Reverse logistics is defined as the process of planning, implementing and controlling the inbound flow and storage of secondary goods and related information opposite to the traditionalsupply chain directions for the purpose of recovering value and proper disposal (Fleischmann et al., 1997).
Closed-loop supply chain management is today defined as “the design, control, and operation of a system to maximize value creation over the entire life cycle of a product with dynamic recovery of value from different types and volumes of returns over time” (Guide & Van Wassenhove, 2006). CLSCs were proposed to maximize the profit of supply chains after studies showed that integration of forward and reverse supply chains is the key to achieve maximum profit.
This paper presents a dynamic mixed integer linear programming model for the design and optimization of closed-loop supply chain network capable of recovering glass containers. In addition to the particular features of beverage supply chain, this work contains novel features which can be applied to generic CLSC network design problems.

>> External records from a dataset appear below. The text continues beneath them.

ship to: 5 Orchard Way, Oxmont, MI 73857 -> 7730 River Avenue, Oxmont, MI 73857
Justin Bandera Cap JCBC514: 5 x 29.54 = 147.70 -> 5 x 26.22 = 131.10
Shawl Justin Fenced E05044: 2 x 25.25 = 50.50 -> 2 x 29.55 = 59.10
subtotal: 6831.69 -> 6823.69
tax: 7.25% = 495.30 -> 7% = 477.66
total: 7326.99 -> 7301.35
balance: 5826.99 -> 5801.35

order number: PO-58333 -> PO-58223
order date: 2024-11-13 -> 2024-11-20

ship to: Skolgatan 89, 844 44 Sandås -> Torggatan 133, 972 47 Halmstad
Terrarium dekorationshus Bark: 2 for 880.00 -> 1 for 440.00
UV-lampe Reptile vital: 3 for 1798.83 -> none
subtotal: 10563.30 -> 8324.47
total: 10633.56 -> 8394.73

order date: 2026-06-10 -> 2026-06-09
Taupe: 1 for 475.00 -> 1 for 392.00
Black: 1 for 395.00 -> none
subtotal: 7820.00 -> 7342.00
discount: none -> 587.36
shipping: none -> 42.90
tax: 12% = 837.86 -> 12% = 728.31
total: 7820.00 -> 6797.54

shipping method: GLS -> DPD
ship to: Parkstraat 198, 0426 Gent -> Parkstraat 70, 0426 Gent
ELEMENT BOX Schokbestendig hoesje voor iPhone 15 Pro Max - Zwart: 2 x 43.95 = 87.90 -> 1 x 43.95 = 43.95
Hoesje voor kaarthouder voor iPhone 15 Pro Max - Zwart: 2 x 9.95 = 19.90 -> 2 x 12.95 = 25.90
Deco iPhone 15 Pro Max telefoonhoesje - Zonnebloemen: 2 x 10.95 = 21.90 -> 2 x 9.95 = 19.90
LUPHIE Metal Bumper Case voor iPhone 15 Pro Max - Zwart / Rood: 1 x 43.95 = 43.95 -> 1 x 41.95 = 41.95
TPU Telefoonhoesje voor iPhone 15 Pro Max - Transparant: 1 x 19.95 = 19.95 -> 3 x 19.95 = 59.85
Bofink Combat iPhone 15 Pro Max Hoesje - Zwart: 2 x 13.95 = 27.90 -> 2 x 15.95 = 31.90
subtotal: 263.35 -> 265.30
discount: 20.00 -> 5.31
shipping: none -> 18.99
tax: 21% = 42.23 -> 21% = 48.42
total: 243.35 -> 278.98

The rest of the paper is organized as follows: In Section 2, first the evolution of reverse and closed-loop supply chain design problem and the relevant literature are reviewed; then R/CLSCs for glass containers are discussed. In Section 3, the function of each entity of the network is described which is followed by the detailed exposition of the model formulation. Section 4 presents a case study of a Malt beverage supply chain optimization using the proposed model. Next, in Section 5, the sensitivity of the solution to the case study is analysed regarding a number of important CLSC parameters. The conclusions and managerial implications are provided in Section 6.